(DATA PROVIDED)
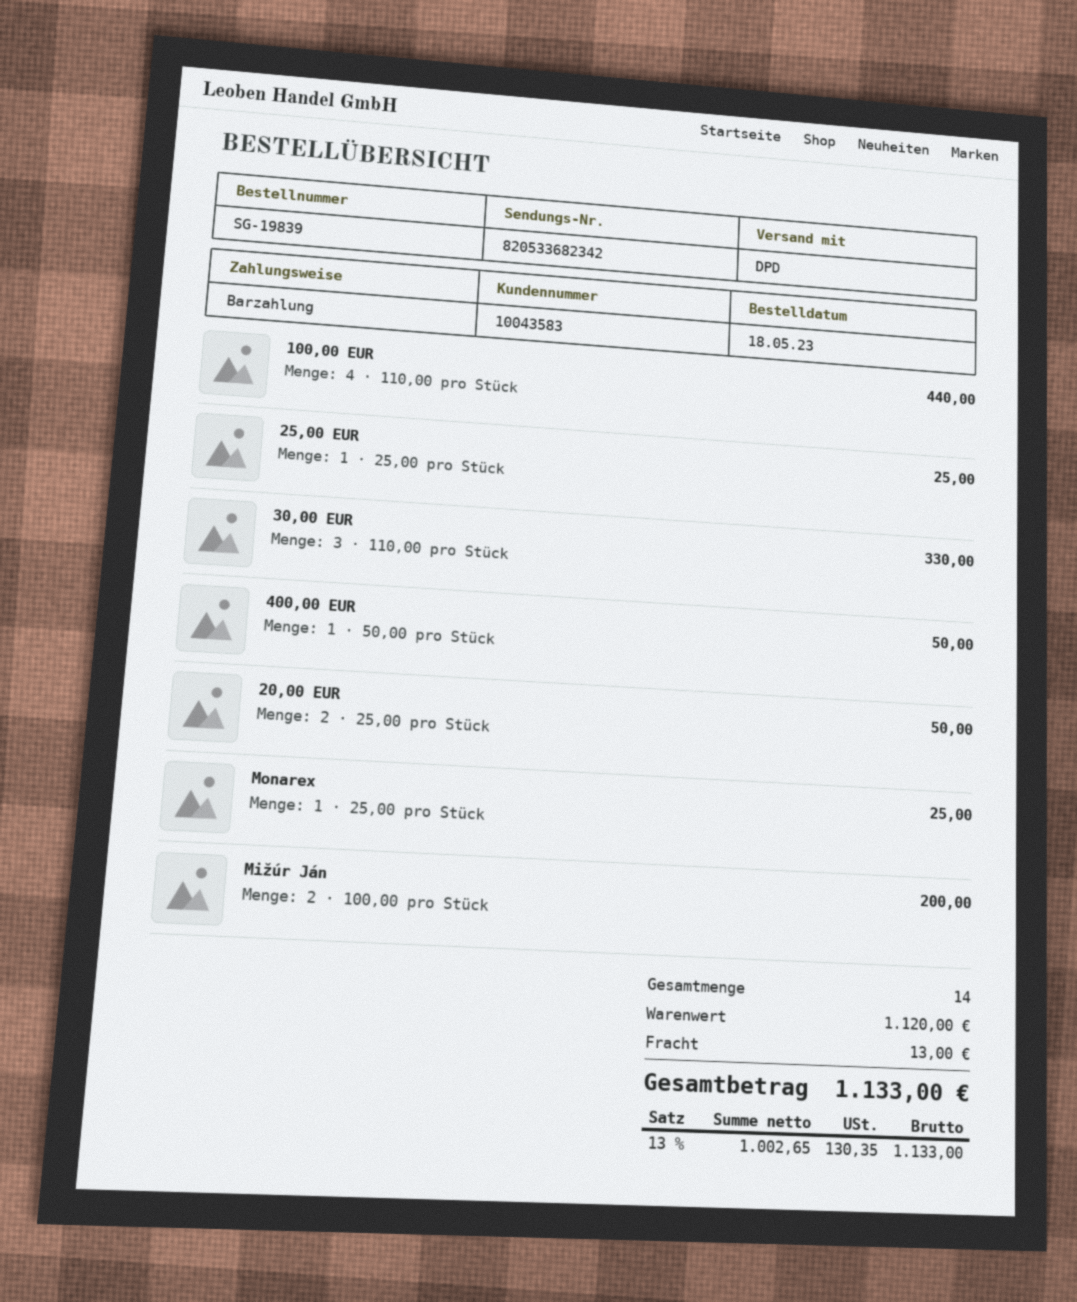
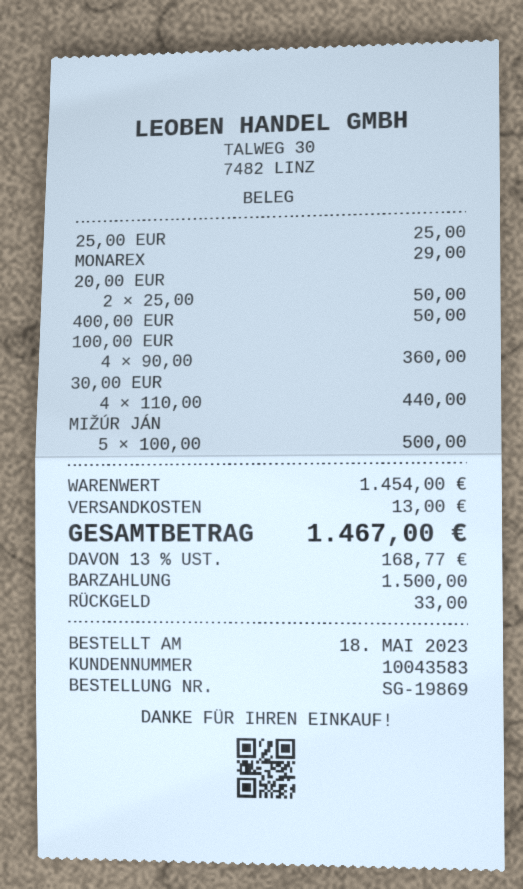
order number: SG-19839 -> SG-19869
100,00 EUR: 4 x 110.00 = 440.00 -> 4 x 90.00 = 360.00
30,00 EUR: 3 x 110.00 = 330.00 -> 4 x 110.00 = 440.00
Monarex: 1 x 25.00 = 25.00 -> 1 x 29.00 = 29.00
Mižúr Ján: 2 x 100.00 = 200.00 -> 5 x 100.00 = 500.00
subtotal: 1120.00 -> 1454.00
tax: 13% = 130.35 -> 13% = 168.77
total: 1133.00 -> 1467.00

(WHAT YOU ARE ASKED TO DO) What is needed is a verbatim copy of every entry, with the pictures omitted.

(RESULT FOR THIS TASK)
order number: SG-19839 -> SG-19869
100,00 EUR: 4 x 110.00 = 440.00 -> 4 x 90.00 = 360.00
30,00 EUR: 3 x 110.00 = 330.00 -> 4 x 110.00 = 440.00
Monarex: 1 x 25.00 = 25.00 -> 1 x 29.00 = 29.00
Mižúr Ján: 2 x 100.00 = 200.00 -> 5 x 100.00 = 500.00
subtotal: 1120.00 -> 1454.00
tax: 13% = 130.35 -> 13% = 168.77
total: 1133.00 -> 1467.00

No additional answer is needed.